Exercise goal » Copy the records below exactly, leaving out every picture.

Data for review »
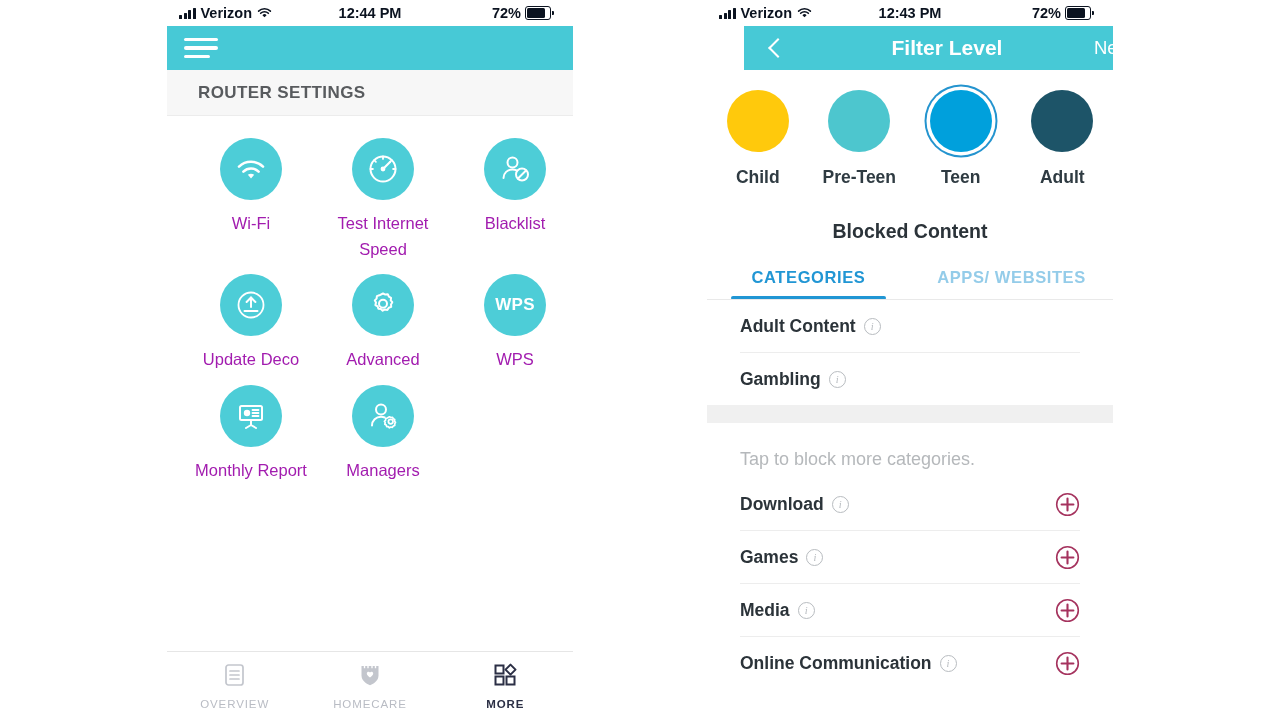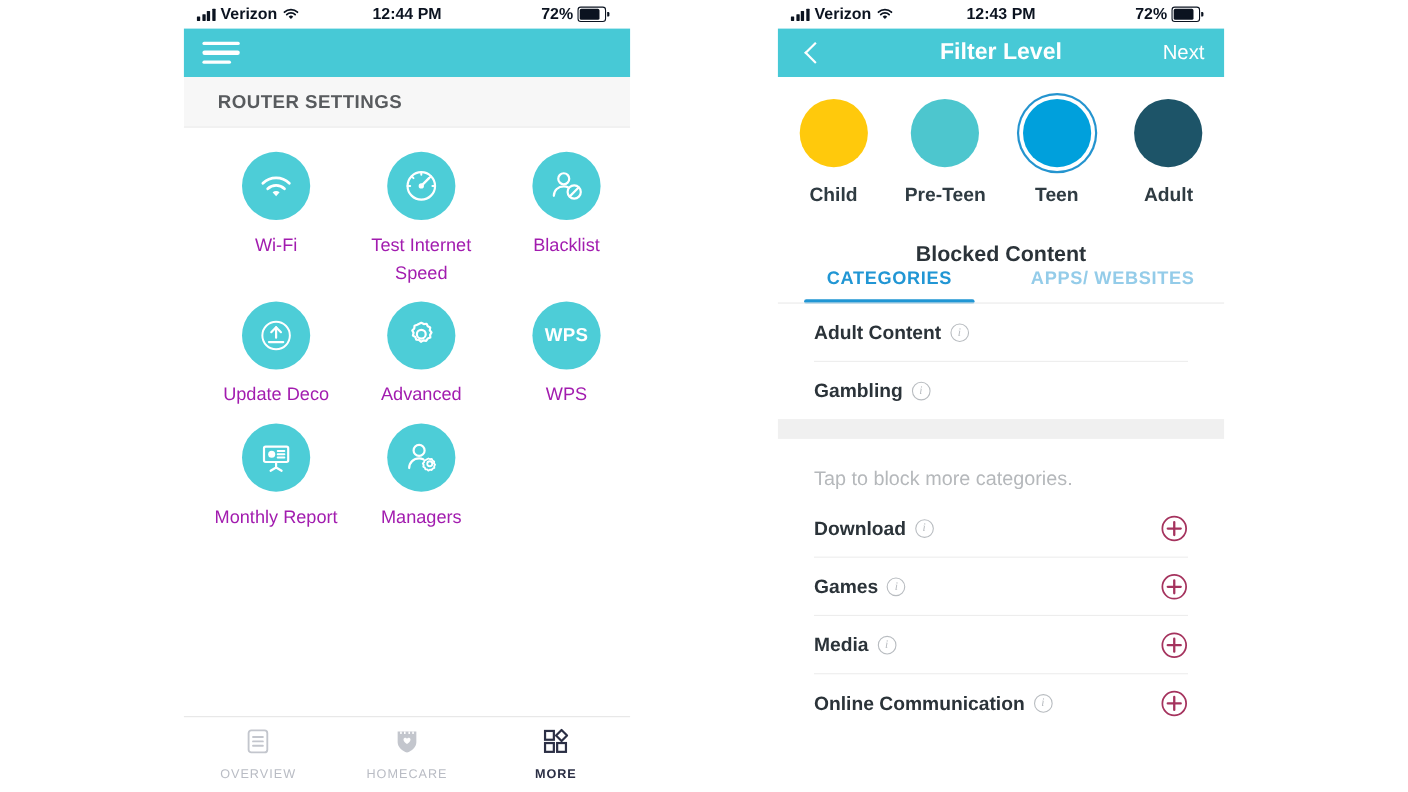--- a/index.html
+++ b/index.html
@@ -37,21 +37,21 @@
 
   
   .teal-header { background: #47c9d6; width: 100%; }
   #left-header { height: 44px; display: flex; align-items: center; }
   .hamburger { margin-left: 17px; width: 36px; height: 26px; display:flex; flex-direction:column; justify-content:center; gap:5px; cursor:pointer;}
   .hamburger span { display:block; height:3.5px; background:#fff; border-radius:2px; }
   .hamburger span:nth-child(1){width:34px}
   .hamburger span:nth-child(2){width:34px}
   .hamburger span:nth-child(3){width:26px}
 
-  #right-header { height: 44px; display:flex; align-items:center; position:relative; }
+  #right-header { height: 44px; display:flex; align-items:center; position:relative;margin-left:37px; }
   .nav-back { position:absolute; left: 22px; width: 20px; height: 22px; cursor:pointer; }
   .nav-back::before{
     content:""; position:absolute; left:5px; top:4px; width:12px; height:12px;
     border-left:2.6px solid #fff; border-bottom:2.6px solid #fff; transform: rotate(45deg);
   }
   .nav-title { width:100%; text-align:center; color:#fff; font-size:21px; font-weight:bold; }
   .nav-next { position:absolute; right: 18px; color:#fff; font-size:18.5px; cursor:pointer; }
 
   
   .section-band {
@@ -88,21 +88,21 @@
   
   .levels { display:flex; padding: 20px 0 0 0; }
   .level { flex:1; display:flex; flex-direction:column; align-items:center; cursor:pointer; }
   .level-dot { width: 62px; height: 62px; border-radius:50%; }
   .level-sel { width:62px; height:62px; border-radius:50%; display:flex; align-items:center; justify-content:center;
                box-shadow: 0 0 0 3.5px #fff, 0 0 0 5.5px #2494cf; }
   .level-name { margin-top: 15px; font-size: 17.5px; color:#2f3b42; font-weight:bold; }
 
   .blocked-title { margin-top: 32px; text-align:center; font-size:19.5px; font-weight:bold; color:#2b3339; }
 
-  .tabs { display:flex; position:relative;align-items:center; }
+  .tabs { display:flex; margin-top: 24px; position:relative;align-items:center; }
   .tabs::after { content:""; position:absolute; left:0; right:0; bottom:0; height:1px; background:#e9e9e9; }
   .tab { flex:1; text-align:center; padding-bottom: 12px; font-size:16.5px; font-weight:bold; letter-spacing:.6px; cursor:pointer; position:relative; line-height:1.28;}
   .tab.active { color:#2196d4; }
   .tab.inactive { color:#94cce9; }
   .tab.active::after { content:""; position:absolute; left:24px; right:24px; bottom:0; height:4px; background:#2196d4; border-radius:2px; }
 
   .rowlist { }
   .row {
     height: 52px; display:flex; align-items:center; justify-content:space-between;
     margin: 0 33px; border-bottom: 1px solid #ededed; cursor:pointer;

Written solution »
--- a/index.html
+++ b/index.html
@@ -37,21 +37,21 @@
 
   
   .teal-header { background: #47c9d6; width: 100%; }
   #left-header { height: 44px; display: flex; align-items: center; }
   .hamburger { margin-left: 17px; width: 36px; height: 26px; display:flex; flex-direction:column; justify-content:center; gap:5px; cursor:pointer;}
   .hamburger span { display:block; height:3.5px; background:#fff; border-radius:2px; }
   .hamburger span:nth-child(1){width:34px}
   .hamburger span:nth-child(2){width:34px}
   .hamburger span:nth-child(3){width:26px}
 
-  #right-header { height: 44px; display:flex; align-items:center; position:relative; }
+  #right-header { height: 44px; display:flex; align-items:center; position:relative;margin-left:37px; }
   .nav-back { position:absolute; left: 22px; width: 20px; height: 22px; cursor:pointer; }
   .nav-back::before{
     content:""; position:absolute; left:5px; top:4px; width:12px; height:12px;
     border-left:2.6px solid #fff; border-bottom:2.6px solid #fff; transform: rotate(45deg);
   }
   .nav-title { width:100%; text-align:center; color:#fff; font-size:21px; font-weight:bold; }
   .nav-next { position:absolute; right: 18px; color:#fff; font-size:18.5px; cursor:pointer; }
 
   
   .section-band {
@@ -88,21 +88,21 @@
   
   .levels { display:flex; padding: 20px 0 0 0; }
   .level { flex:1; display:flex; flex-direction:column; align-items:center; cursor:pointer; }
   .level-dot { width: 62px; height: 62px; border-radius:50%; }
   .level-sel { width:62px; height:62px; border-radius:50%; display:flex; align-items:center; justify-content:center;
                box-shadow: 0 0 0 3.5px #fff, 0 0 0 5.5px #2494cf; }
   .level-name { margin-top: 15px; font-size: 17.5px; color:#2f3b42; font-weight:bold; }
 
   .blocked-title { margin-top: 32px; text-align:center; font-size:19.5px; font-weight:bold; color:#2b3339; }
 
-  .tabs { display:flex; position:relative;align-items:center; }
+  .tabs { display:flex; margin-top: 24px; position:relative;align-items:center; }
   .tabs::after { content:""; position:absolute; left:0; right:0; bottom:0; height:1px; background:#e9e9e9; }
   .tab { flex:1; text-align:center; padding-bottom: 12px; font-size:16.5px; font-weight:bold; letter-spacing:.6px; cursor:pointer; position:relative; line-height:1.28;}
   .tab.active { color:#2196d4; }
   .tab.inactive { color:#94cce9; }
   .tab.active::after { content:""; position:absolute; left:24px; right:24px; bottom:0; height:4px; background:#2196d4; border-radius:2px; }
 
   .rowlist { }
   .row {
     height: 52px; display:flex; align-items:center; justify-content:space-between;
     margin: 0 33px; border-bottom: 1px solid #ededed; cursor:pointer;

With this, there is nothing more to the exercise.